Ini adalah cerpen yang diikutkan dalam kompetisi Cerita dan Rasa Indomie X Karyakarsa dengan jumlah kata pas di angka 1200 kata. 

Mohon dukungannya dan selamat membaca…

Ketika memutuskan untuk membangun toko bunga, Miela mengira jika hal tersebut akan membuatnya bahagia. Sebagai perawan tua dengan usia 34 tahun, Miela berpendapat jika menanam dan menjual bunga adalah kegiatan yang bisa menggembirakan jiwa. Ternyata, dugaan Miela tak terbukti kebenarannya.

Sepanjang hari Miela nyaris selalu disibukkan dengan kedatangan pria-pria penyayang yang berkeinginan memberi hadiah kepada orang terkasih mereka. Bagi penjual bunga, seharusnya itu menjadi berkah. Tapi bagi Miela yang perawan tua, hal tersebut tak ubahnya berkah dengan cita rasa musibah.

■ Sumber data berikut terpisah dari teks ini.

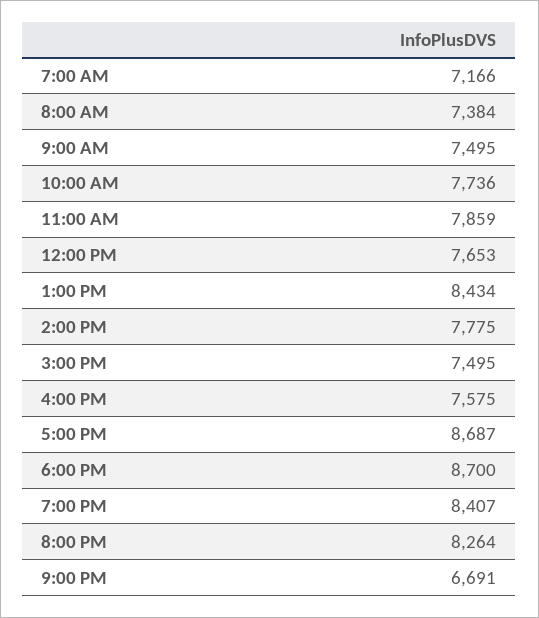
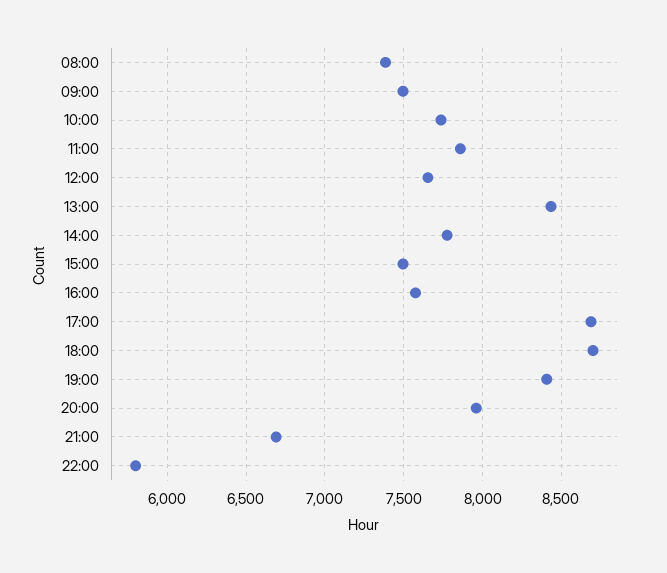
7:00 AM: 7166 -> none
8:00 PM: 8264 -> 7950
22:00: none -> 5800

Seperti siang itu, Miela kembali didatangi pria tampan yang tak pernah absen membeli bunga di hari Minggu. Namanya Sadam, lelaki seusia Miela itu kerap menghabiskan lebih dari tiga puluh menit waktunya hanya untuk memilah bunga. Bagi Miela, melihat kesibukan pria penyayang yang tak absen memberi hadiah kepada istrinya, adalah sebentuk pemandangan indah yang menyesakkan dada.

“Untuk perempuan yang paling kusayang, bukankah satu jam bahkan tak berlebihan?” Sadam tiba-tiba melempar pertanyaan kepada Miela ketika Miela terlihat lesu menemaninya memilah bunga.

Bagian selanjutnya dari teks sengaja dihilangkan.